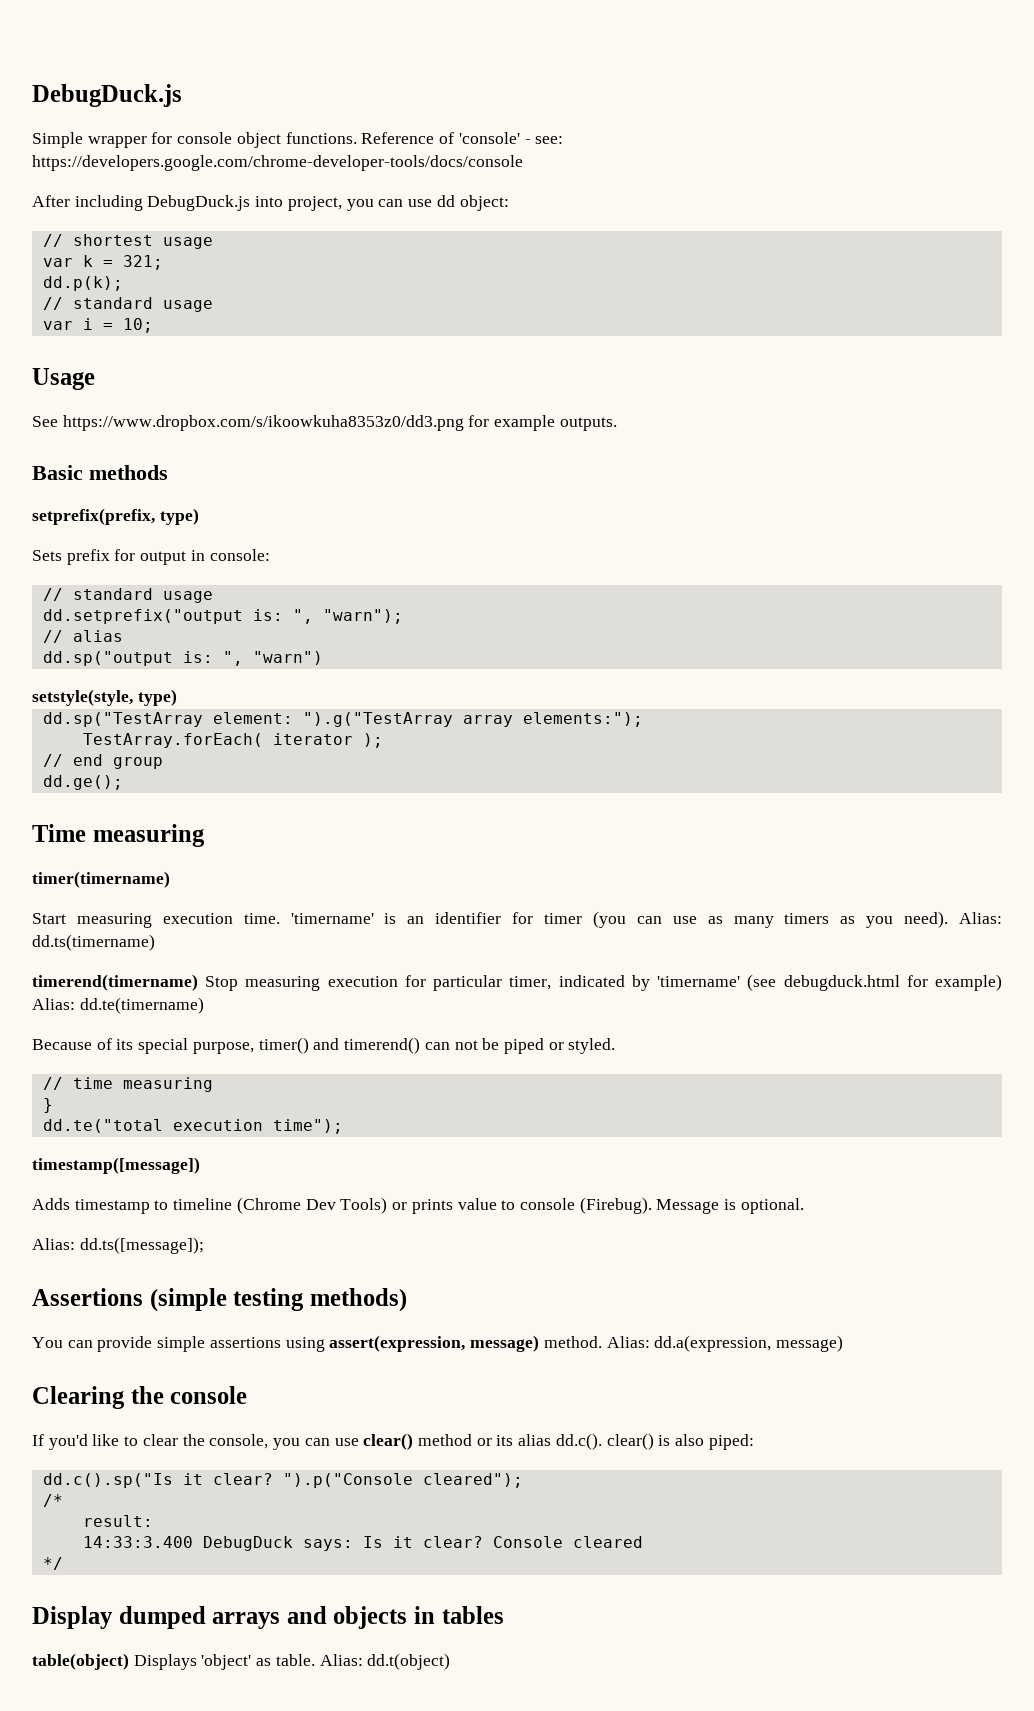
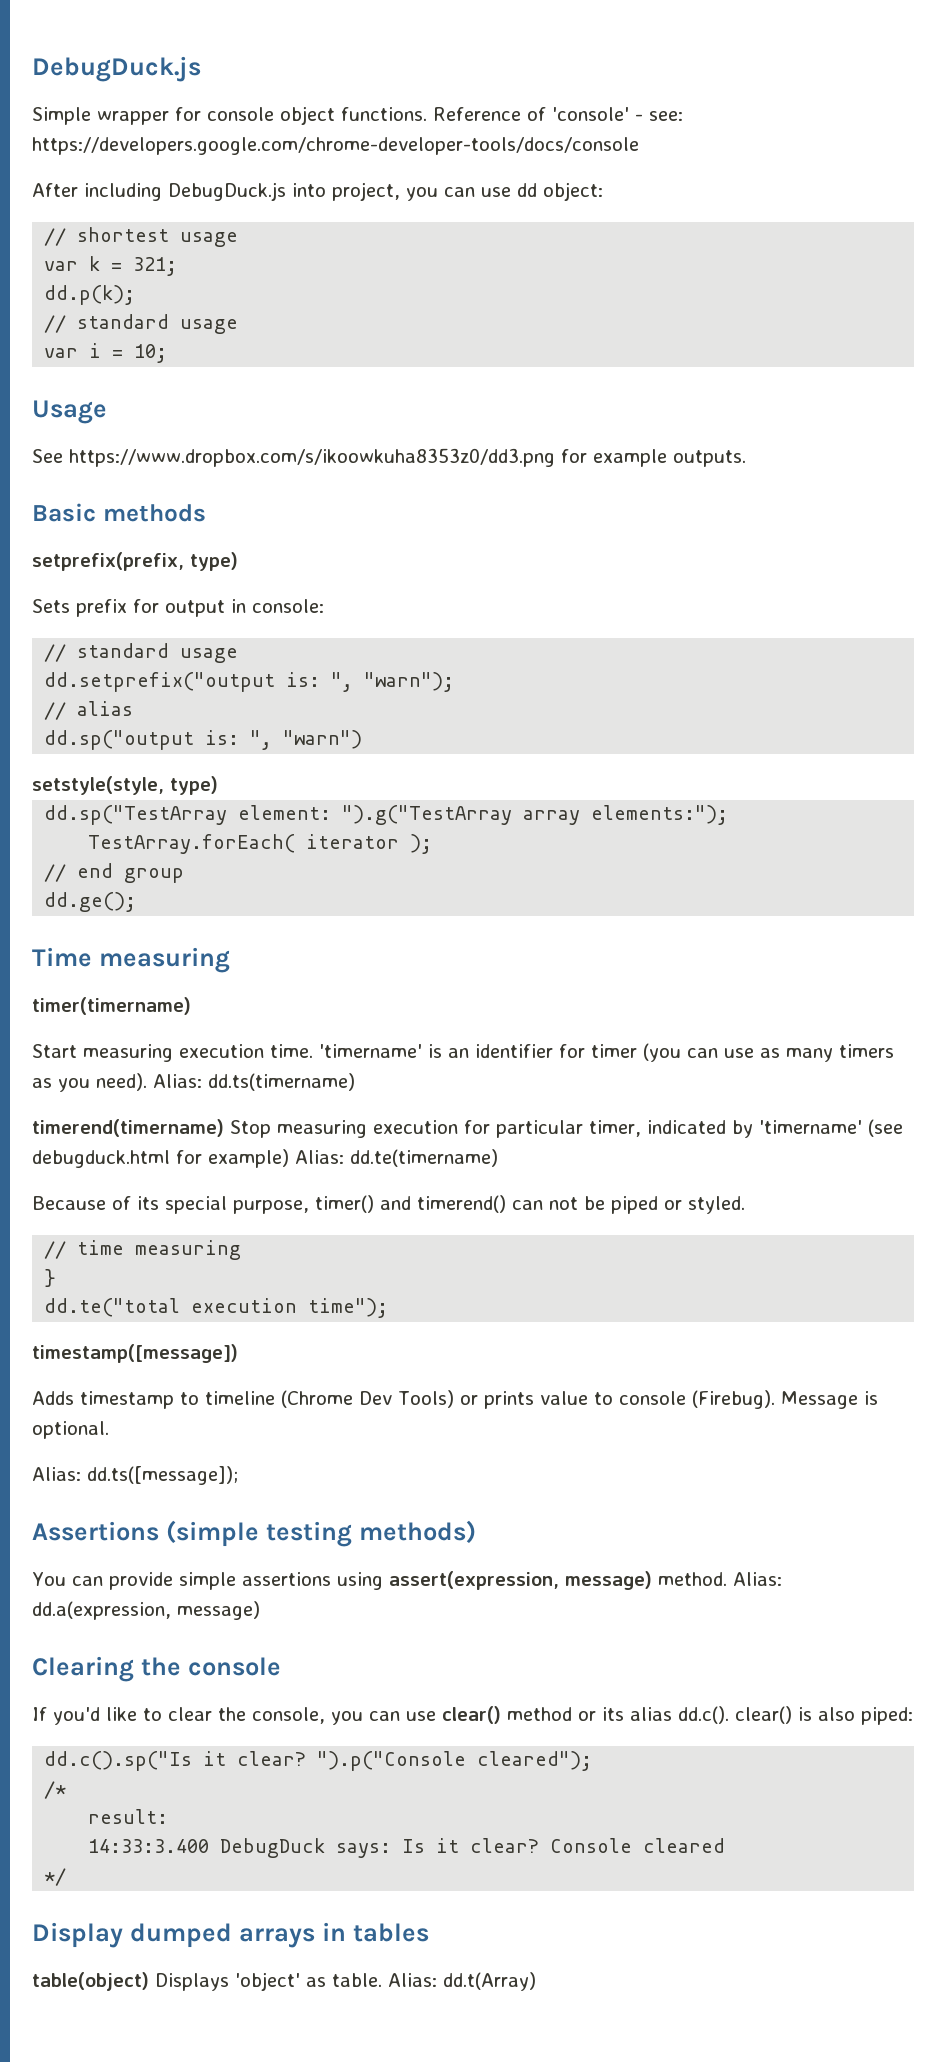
- Display dumped arrays and objects in tables
+ Display dumped arrays in tables
- Alias: dd.t(object)
+ Alias: dd.t(Array)

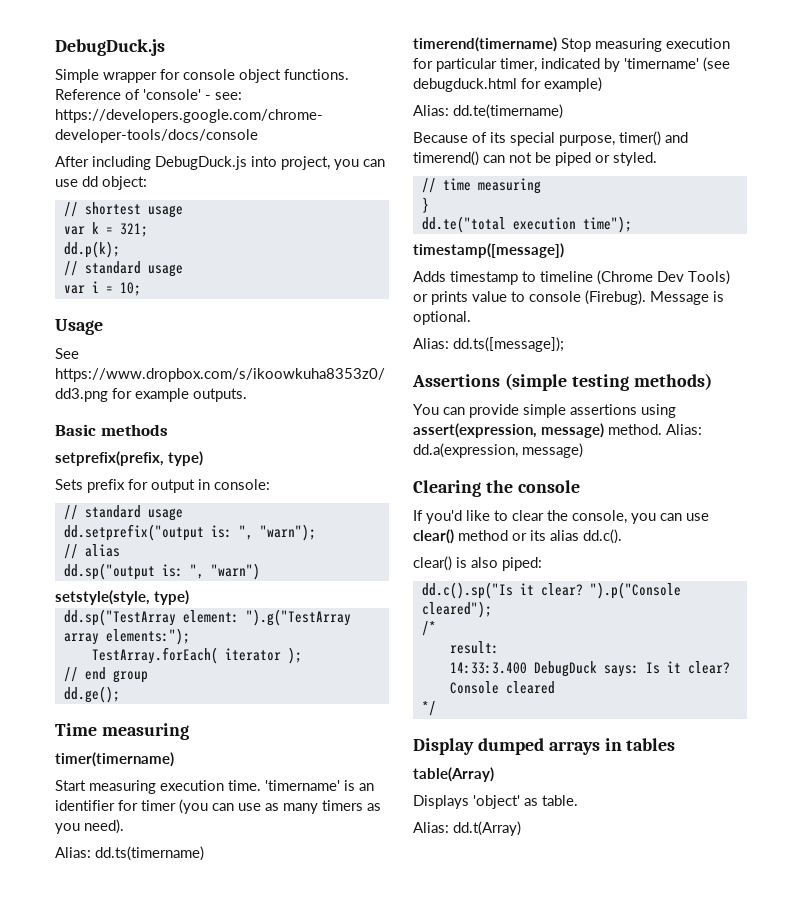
- 'timername' is an identifier for timer (you can use as many timers as you need). Alias: dd.ts(timername)
+ 'timername' is an identifier for timer (you can use as many timers as you need).
+ Alias: dd.ts(timername)
- timerend(timername) Stop measuring execution for particular timer, indicated by 'timername' (see debugduck.html for example) Alias: dd.te(timername)
+ timerend(timername) Stop measuring execution for particular timer, indicated by 'timername' (see debugduck.html for example)
+ Alias: dd.te(timername)
- If you'd like to clear the console, you can use clear() method or its alias dd.c(). clear() is also piped:
+ If you'd like to clear the console, you can use clear() method or its alias dd.c().
+ clear() is also piped:
- table(object) Displays 'object' as table. Alias: dd.t(Array)
+ table(Array)
+ Displays 'object' as table.
+ Alias: dd.t(Array)

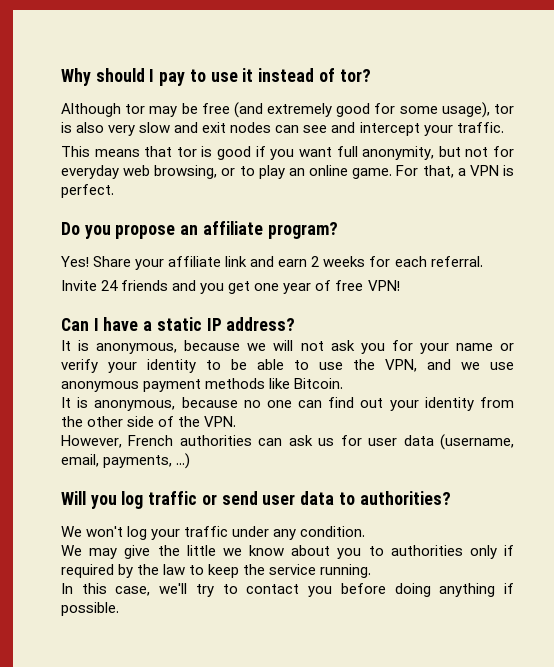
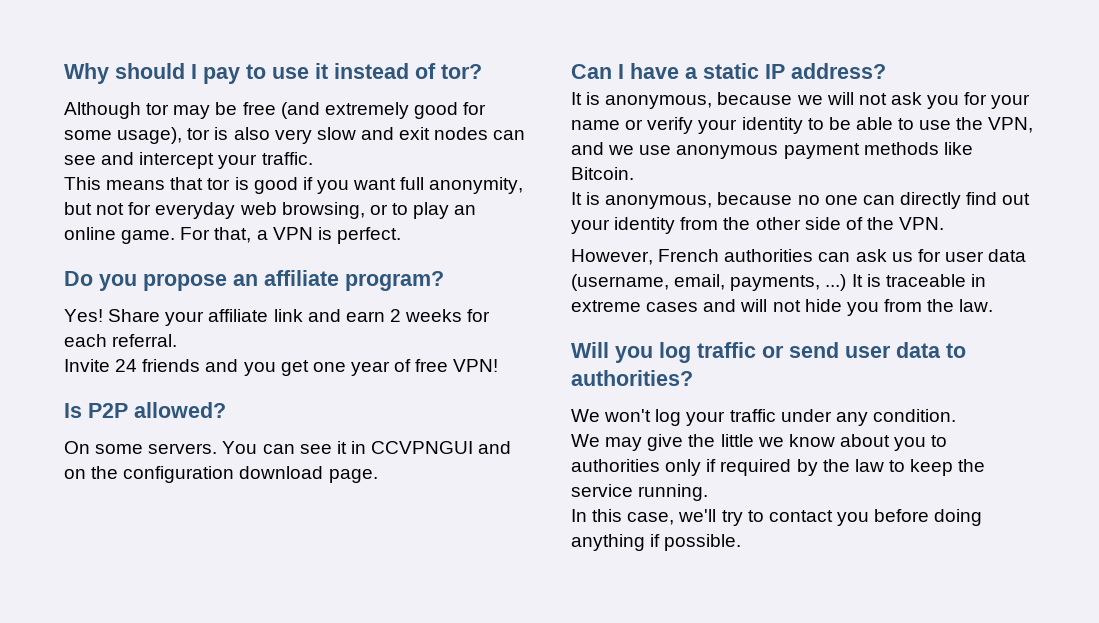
+ Is P2P allowed?
+ On some servers. You can see it in CCVPNGUI and on the configuration download page.
- It is anonymous, because no one can find out your identity from the other side of the VPN.
+ It is anonymous, because no one can directly find out your identity from the other side of the VPN.
+ It is traceable in extreme cases and will not hide you from the law.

##########

- _TASK INSTRUCTIONS_: Read through the entries, then copy every line where the string "anonymous" is found.

- _RESULT OF THE TASK_:
- It is anonymous, because no one can find out your identity from the other side of the VPN.
+ It is anonymous, because no one can directly find out your identity from the other side of the VPN.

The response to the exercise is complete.